◆ WHAT THIS TASK INVOLVES
Exactly retype the opening line of the entries and every line after it, ending with the line that contains "font-size: 13.5px;". Skip all pictures.

◆ RECORDS SHOWN
^^^^^^^^
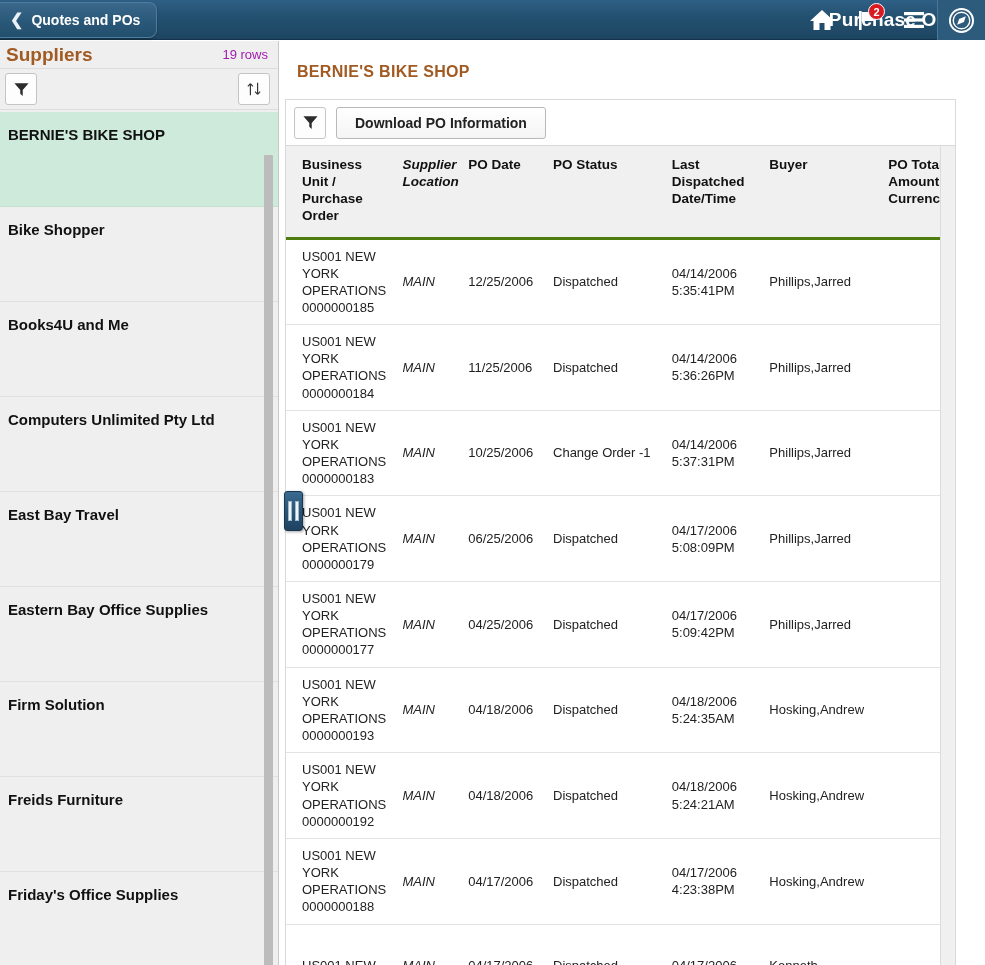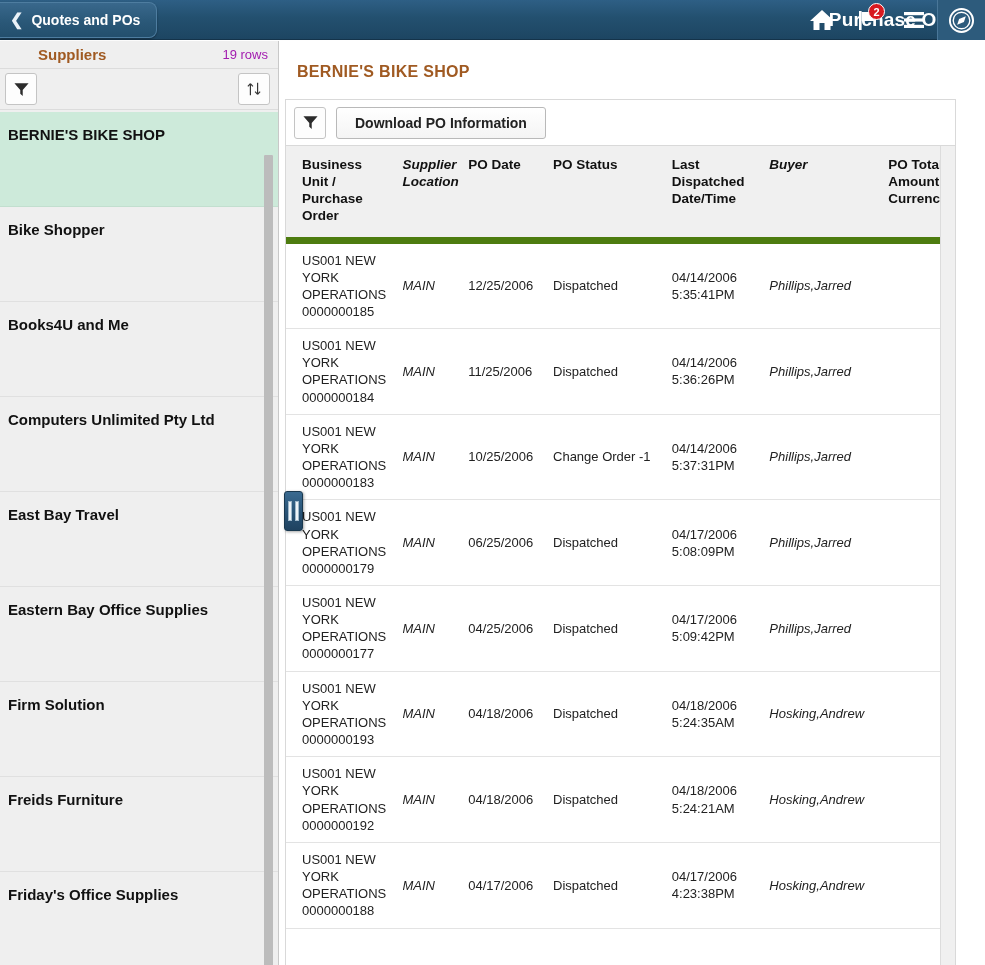--- a/index.html
+++ b/index.html
@@ -98,23 +98,22 @@
   .sb-header {
     position: relative;
     height: 27px;
     background: #efefef;
     display: flex; align-items: center;
     justify-content: space-between;
     padding: 0 10px 0 6px;
   }
   .sb-title {
     color: #a05a22;
-    font-size: 15px;
-    font-weight: bold;
-    margin-left: 32px;
+    font-size: 19px;
+    font-weight: bold;
   }
   .sb-rows {
     color: #a21caf;
     font-size: 13px;
   }
   .sb-toolbar {
     height: 42px;
     background: #efefef;
     border-top: 1px solid #dcdcdc;
     border-bottom: 1px solid #dcdcdc;
@@ -230,21 +229,21 @@
     white-space: nowrap;
   }
 
   table.po {
     width: 700px;
     border-collapse: collapse;
     table-layout: fixed;
   }
   table.po thead th {
     background: #f0f0f0;
-    border-bottom: 7px solid #4d7c0f;
+    border-bottom: 3px solid #4d7c0f;
     text-align: left;
     vertical-align: top;
     padding: 11px 4px 12px 4px;
     font-size: 13.5px;
     font-weight: bold;
     color: #111;
     line-height: 1.25;
   }
   table.po tbody td {
     border-bottom: 1px solid #e3e3e3;
@@ -253,21 +252,21 @@
     font-size: 13px;
     color: #222;
     line-height: 1.32;
     height: 84px;
   }
   .c-bu      { width: 106px; padding-left: 16px !important; }
   .c-loc     { width: 62px; font-style: italic; }
   .c-date    { width: 80px; }
   .c-status  { width: 112px; }
   .c-disp    { width: 92px; }
-  .c-buyer   { width: 112px; font-style: italic; }
+  .c-buyer   { width: 112px; }
   .c-total   { width: 96px; text-align: right; padding-right: 6px !important; }
   th.c-bu    { padding-left: 16px !important; }
 
   .bu-line { display: block; }
 
   
   .v-track {
     position: absolute;
     top: 46px; right: 0;
     width: 15px; bottom: 18px;

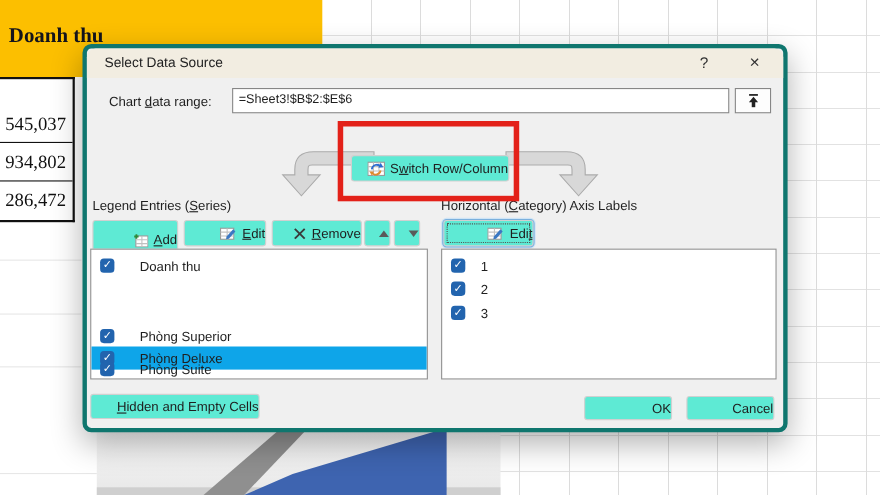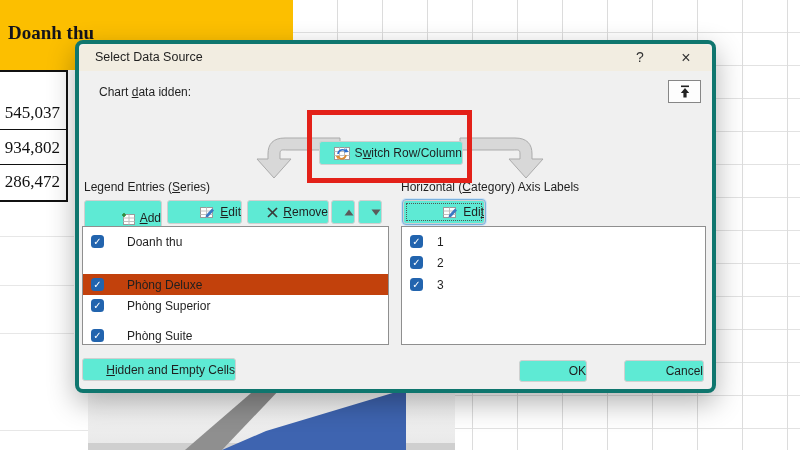--- a/index.html
+++ b/index.html
@@ -39,21 +39,21 @@
     box-sizing:border-box;display:flex;align-items:center;justify-content:center;}
   .btn{background:#5eead4;border:1px solid #d0d0d0;border-radius:3px;box-sizing:border-box;
     display:flex;align-items:center;justify-content:flex-end;font-size:12px;gap:5px;cursor:pointer;}
   .redbox{left:228px;top:66px;width:165px;height:73px;border:5px solid #e32119;
     box-sizing:border-box;z-index:30;}
   .switchbtn{left:240px;top:97px;width:144px;height:24px;z-index:20;}
   .seclabel{font-size:12px;top:136px;}
   .listbox{top:182px;width:307px;height:119px;background:#fff;border:1px solid #8f8f8f;
     box-sizing:border-box;overflow:hidden;}
   .lrow{position:absolute;left:0;width:100%;height:21px;display:flex;align-items:center;cursor:default;}
-  .lrow.sel{background:#c2410c;}
+  .lrow.sel{background:#0ea5e9;margin-top:41px;}
   .cb{position:absolute;left:8px;width:13px;height:13px;background:#2264ae;border-radius:3.5px;
     color:#fff;font-size:10px;line-height:13px;text-align:center;}
   .cb::after{content:"✓";}
   .ilabel{font-size:12px;}
   .footerbtn{font-size:12px;}
   .focusring{outline:1px solid #7ab0dd;box-shadow:0 0 0 2px #cfe4f5;}
   .focusring::after{content:"";position:absolute;inset:2px;border:1px dotted #555;}
   svg{display:block;}
 </style>
 </head>
@@ -82,21 +82,22 @@
   <polygon points="134,65 178,46 318,4 318,65" fill="#3e64b0"></polygon>
 </svg>
 
 <div class="abs dialog">
 
   <div class="abs titlebar"></div>
   <div class="abs title">Select Data Source</div>
   <div class="abs winbtn" style="left:550px">?</div>
   <div class="abs winbtn" style="left:596px;font-size:16px">×</div>
 
-  <div class="abs lbl12" style="left:20px;top:41px"><span>Chart </span><span class="u">d</span><span>ata idden:</span></div>
+  <div class="abs lbl12" style="left:20px;top:41px"><span>Chart </span><span class="u">d</span><span>ata range:</span></div>
+  <div class="abs input">=Sheet3!$B$2:$E$6</div>
   <div class="abs rangebtn">
     <svg width="12" height="13" viewBox="0 0 12 13">
       <rect x="2" y="0.5" width="8" height="1.6" fill="#222"></rect>
       <path d="M6 3 L10.2 8 H7.6 V12.4 H4.4 V8 H1.8 Z" fill="#222"></path>
     </svg>
   </div>
 
   <svg class="abs" style="left:162px;top:88px" width="100" height="48" viewBox="0 0 100 48">
     <path d="M99 6 L44 6 C32 6 27 12 27 22 L27 27 L16 27 L33 46 L50 27 L39 27 L39 22 C39 17 41 18 46 18 L99 18 Z" fill="#d8d8d8" stroke="#ababab" stroke-width="1"></path>
   </svg>
@@ -204,15 +205,15 @@
     </div>
     <div class="lrow" style="top:47px">
       <span class="cb"></span>
       <span class="ilabel" style="margin-left:35px">3</span>
     </div>
   </div>
 
   <div class="abs btn footerbtn" style="left:3px;top:314px;width:154px;height:23px">
     <span><span></span><span class="u">H</span><span>idden and Empty Cells</span></span>
   </div>
-  <div class="abs btn footerbtn" style="left:440px;top:316px;width:68px;height:22px">OK</div>
+  <div class="abs btn footerbtn" style="left:452px;top:316px;width:80px;height:22px">OK</div>
   <div class="abs btn footerbtn" style="left:545px;top:316px;width:80px;height:22px">Cancel</div>
 </div>
 
 </body></html>

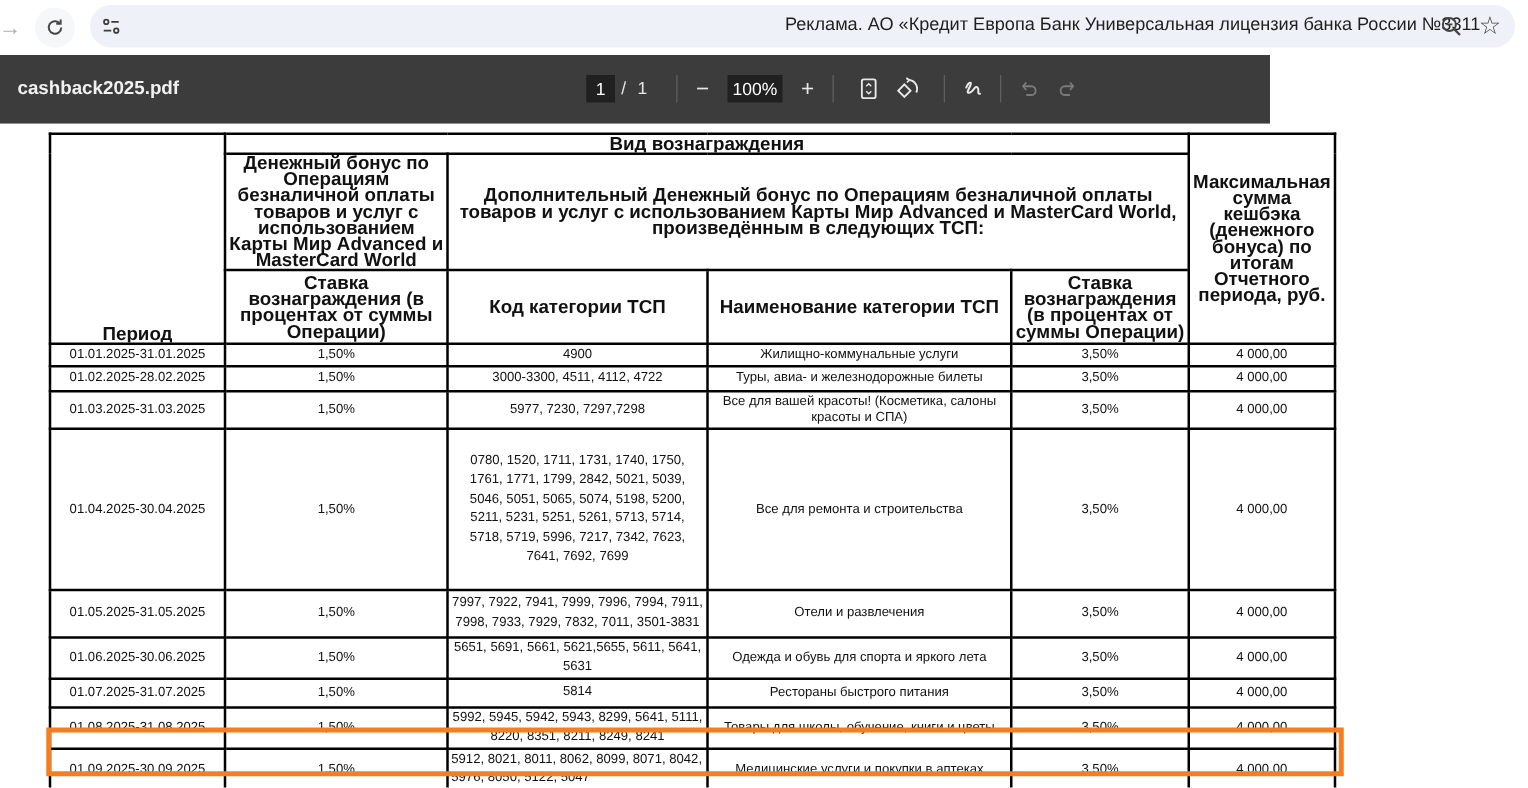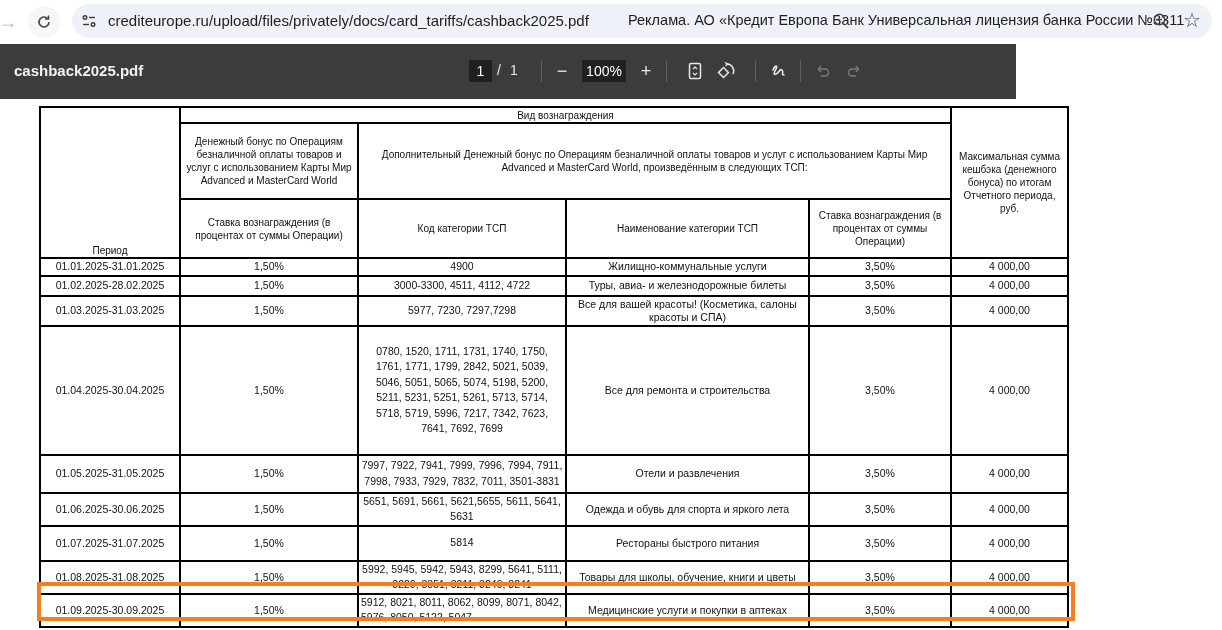--- a/index.html
+++ b/index.html
@@ -22,21 +22,21 @@
   .page-sep { position:absolute; left:497px; top:18px; font-size:14px; color:#e6e6e6; }
   .page-total { position:absolute; left:510px; top:18px; font-size:14px; color:#e6e6e6; }
   .divider { position:absolute; top:16px; width:1px; height:22px; background:#5f5f5f; }
   .tb-btn { position:absolute; top:14px; width:26px; height:26px; display:flex; align-items:center; justify-content:center; color:#e8e8e8; font-size:18px; }
   .tb-btn.disabled { color:#7a7a7a; }
   .zoom-input { position:absolute; left:582px; top:16px; width:44px; height:22px; background:#202020; color:#fff; font-size:14px; text-align:center; line-height:22px; }
   
   .doc { position:absolute; left:0; top:99px; width:1222px; height:531px; background:#ffffff; }
   table.tariff { position:absolute; left:39px; top:7px; border-collapse:collapse; table-layout:fixed; font-family:"Liberation Sans", sans-serif; font-size:10.5px; color:#111; }
   table.tariff td, table.tariff th { border:2px solid #000; text-align:center; vertical-align:middle; padding:0 2px; line-height:13px; overflow:hidden; }
-  table.tariff th { font-weight:normal; font-size:10px; }
+  table.tariff th { font-weight:bold; font-size:15px; }
   .th-period { vertical-align:bottom !important; padding-bottom:0 !important; }
   .codes { line-height:15.5px !important; }
   .highlight { position:absolute; left:37px; top:483px; width:1030px; height:31px; border:4px solid #f57f20; box-sizing:content-box; pointer-events:none; }
 </style>
 </head>
 <body>
 
 <div class="browser-bar">
   <div class="nav-btn nav-fwd">
       <span>→</span>
@@ -49,21 +49,20 @@
   </div>
   <div class="url-pill">
     <div class="site-icon">
       <svg width="16" height="16" viewBox="0 0 16 16">
           <circle cx="4" cy="4.5" r="1.8" fill="none" stroke="#3c3c3c" stroke-width="1.4"></circle>
           <line x1="8" y1="4.5" x2="14" y2="4.5" stroke="#3c3c3c" stroke-width="1.4"></line>
           <circle cx="12" cy="11.5" r="1.8" fill="none" stroke="#3c3c3c" stroke-width="1.4"></circle>
           <line x1="2" y1="11.5" x2="8" y2="11.5" stroke="#3c3c3c" stroke-width="1.4"></line>
         </svg>
     </div>
-    <span class="url-text">crediteurope.ru/upload/files/privately/docs/card_tariffs/cashback2025.pdf</span>
     <span class="ad-text">Реклама. АО «Кредит Европа Банк Универсальная лицензия банка России №3311</span>
     <div class="zoom-icon">
       <svg width="18" height="18" viewBox="0 0 18 18">
           <circle cx="7.5" cy="7.5" r="5.2" fill="none" stroke="#444" stroke-width="1.6"></circle>
           <line x1="11.3" y1="11.3" x2="16" y2="16" stroke="#444" stroke-width="1.8"></line>
           <line x1="5" y1="7.5" x2="10" y2="7.5" stroke="#444" stroke-width="1.5"></line>
         </svg>
     </div>
     <div class="star-icon">
         <span>☆</span>
@@ -188,21 +187,21 @@
         <td>4 000,00</td>
       </tr>
       <tr style="height:30px">
         <td>01.06.2025-30.06.2025</td>
         <td>1,50%</td>
         <td class="codes">5651, 5691, 5661, 5621,5655, 5611, 5641, 5631</td>
         <td>Одежда и обувь для спорта и яркого лета</td>
         <td>3,50%</td>
         <td>4 000,00</td>
       </tr>
-      <tr style="height:35px">
+      <tr style="height:23px">
         <td>01.07.2025-31.07.2025</td>
         <td>1,50%</td>
         <td class="codes">5814</td>
         <td>Рестораны быстрого питания</td>
         <td>3,50%</td>
         <td>4 000,00</td>
       </tr>
       <tr style="height:30px">
         <td>01.08.2025-31.08.2025</td>
         <td>1,50%</td>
^^^^^^^^
◆ SOLUTION FOR THIS PROBLEM
--- a/index.html
+++ b/index.html
@@ -98,23 +98,22 @@
   .sb-header {
     position: relative;
     height: 27px;
     background: #efefef;
     display: flex; align-items: center;
     justify-content: space-between;
     padding: 0 10px 0 6px;
   }
   .sb-title {
     color: #a05a22;
-    font-size: 15px;
-    font-weight: bold;
-    margin-left: 32px;
+    font-size: 19px;
+    font-weight: bold;
   }
   .sb-rows {
     color: #a21caf;
     font-size: 13px;
   }
   .sb-toolbar {
     height: 42px;
     background: #efefef;
     border-top: 1px solid #dcdcdc;
     border-bottom: 1px solid #dcdcdc;
@@ -230,21 +229,21 @@
     white-space: nowrap;
   }
 
   table.po {
     width: 700px;
     border-collapse: collapse;
     table-layout: fixed;
   }
   table.po thead th {
     background: #f0f0f0;
-    border-bottom: 7px solid #4d7c0f;
+    border-bottom: 3px solid #4d7c0f;
     text-align: left;
     vertical-align: top;
     padding: 11px 4px 12px 4px;
     font-size: 13.5px;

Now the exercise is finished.